Pour toutes les raisons évoquées précédemment, le greffage semble être la technique de multiplication la plus appropriée aux cultures fruitières pérennes car il permet d’associer un greffon (morceau de la plante mère) à un porte-greffe (issus d’une graine lui conférant donc un bon enracinement). Ainsi, le greffon apportera au plant les qualités de la plante mère : la qualité des fruits, les rendements, la précocité ou la tardiveté de production, la résistance aux maladies ou ravageurs, le port et la vigueur de l’arbre … Le porte-greffe apportera quant à lui : la vigueur de l’arbre, la forme de l’enracinement (résistance aux vents), la résistance aux maladies ou ravageurs du sol…

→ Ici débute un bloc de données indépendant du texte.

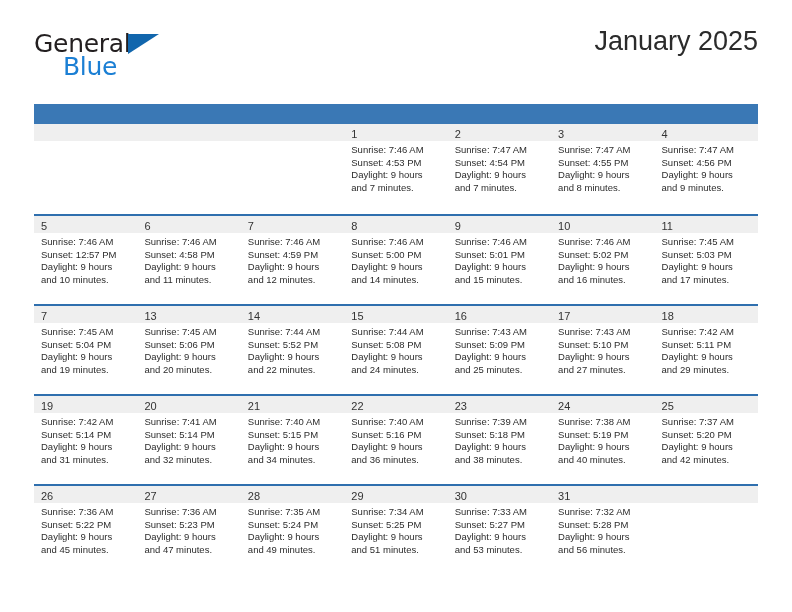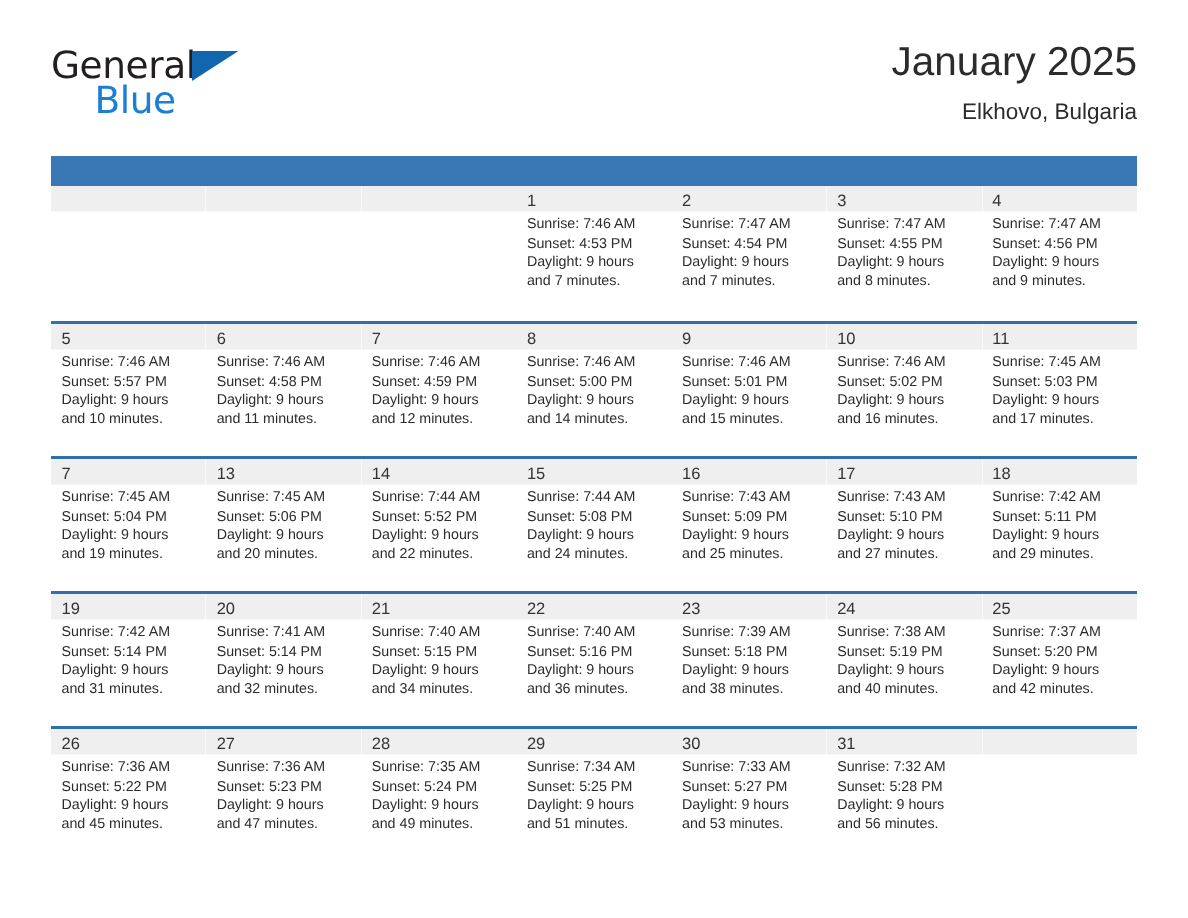"Elkhovo, Bulgaria" div.cal-subtitle { html: <div>Elkhovo, Bulgaria</div> -> none }
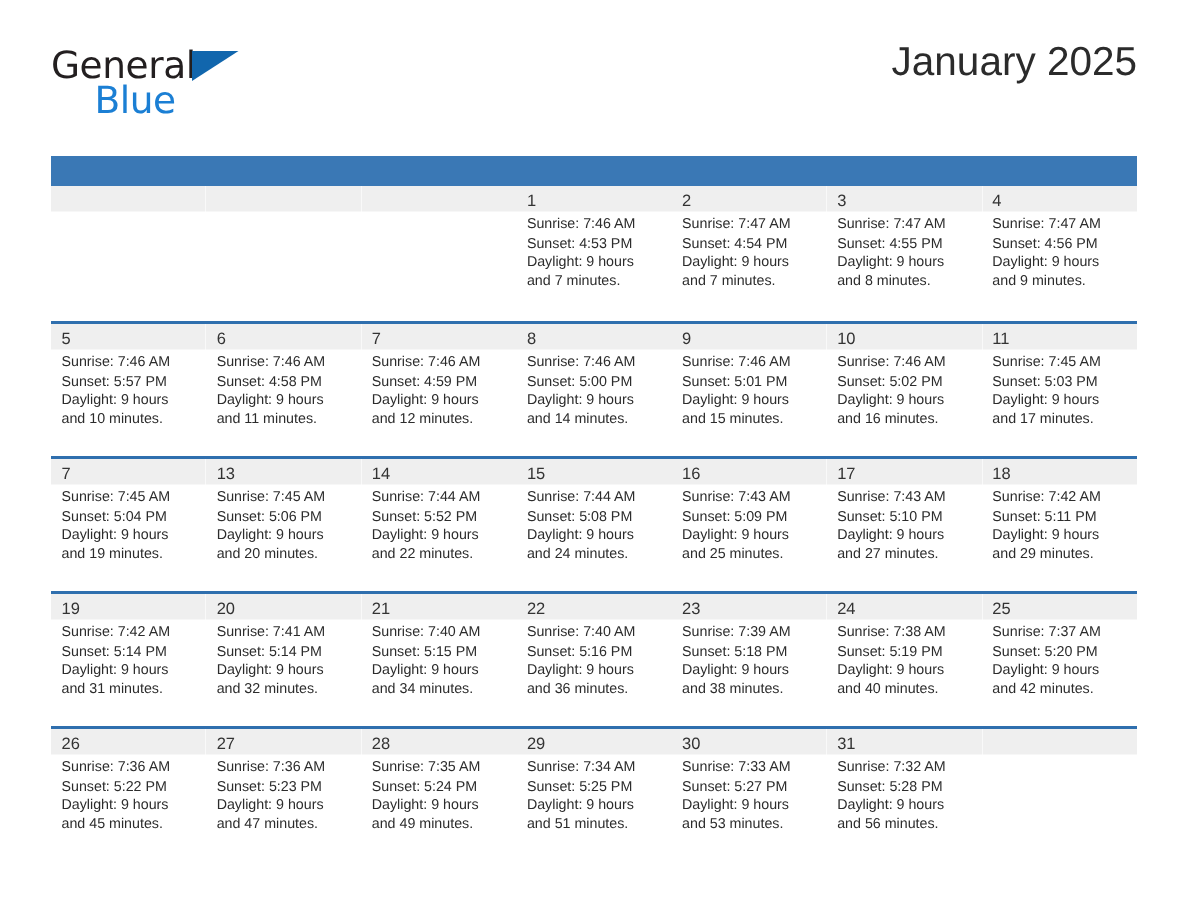"Sunset: 5:57 PM" div { text: 5:57 -> 12:57 }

Si le choix du greffon (la variété à multiplier) semble aisé, celui du porte-greffe est plus délicat mais tout aussi primordial. Ainsi, le greffon et le porte-greffe doivent être de la même espèce botanique (au pire de la même famille botanique) ceci afin d’obtenir une bonne affinité entre eux deux. Pour les agrumes, la création et la sélection de porte-greffe menées dans de nombreux pays offrent des choix importants . Les principaux porte-greffes validés aux Antilles sont : Citrus volkameriana, le citrumello 4475, le Poncirus trifoliata cv Flying Dragon (donne de petits arbres), le mandarinier Cléopâtre (supporte les sols calcaires)… Pour le manguier, il convient d’utiliser des porte-greffe de variétés dites polyembryonnées (mango fil par exemple). Pour le goyavier, greffer sur Psidium friedrichsthalianum
. Ce dernier présente l’intérêt d’être résistante à un nématode (Meloidogyne mayaguensis
) des racines du goyavier qui sévit actuellement en Martinique. Pour les autres espèces, si aucun porte-greffe n’est connu, il convient de greffer la variété sur elle-même (plant issu d’une graine). Le type de greffe dépendra ensuite de l’espèce, nous vous proposons d’en découvrir quelques uns, en images…
Photo 1 - Le porte-greffe (Citrus volkameriana ) a été préparé : les feuilles et épines sont supprimées, la partie d’écorce du porte-greffe où le greffon sera plaqué est enlevée et pause du greffon sur le porte-greffe. Photo 2 - Greffon posé et quasiment invisible. Photos 3 - Ligature. Photo 4 - Plant greffé.
Note : cette technique de greffage des agrumes est préférée à l’écussonnage classique (en T) car elle peut être réalisée toute l’année, nul n’est besoin, en effet, d’attendre que le porte-greffe et le greffon soient en sève ; condition normalement indispensable pour soulever l’écorce et poser l’écusson.
Photo 1- Préparation du porte-greffe, le porte-greffe est coupé et la coupe rafraîchie. Photo 2- Taille en biseau simple du greffon de la variété. Photo 3- L’écorce du greffon est légèrement grattée pour une mise en contact optimale des cambiums. Photo 4- Pause du greffon sous l’écorce du porte-greffe. Photo 5- Plant ligaturé.
Note : cette technique peut aussi être utilisée dans le cas du surgreffage, par exemple du manguier.
Photo 1- Préparation du porte-greffe : un biseau simple est effectué sur le porte-greffe, une entaille est effectuée au 2/3 du biseau. Le greffon est préparé de la même façon. Photo 2- Assemblage du greffon et du porte-greffe. Photo 3- Greffon et porte-greffe parfaitement assemblé. Photo 4 - Ligature.
Note : cette technique est utilisée pour multiplier les espèces difficiles, la variante de cette greffe (l’anglaise simple) se pratique de la même façon sans qu’il n’y ait les 2 entailles des biseaux.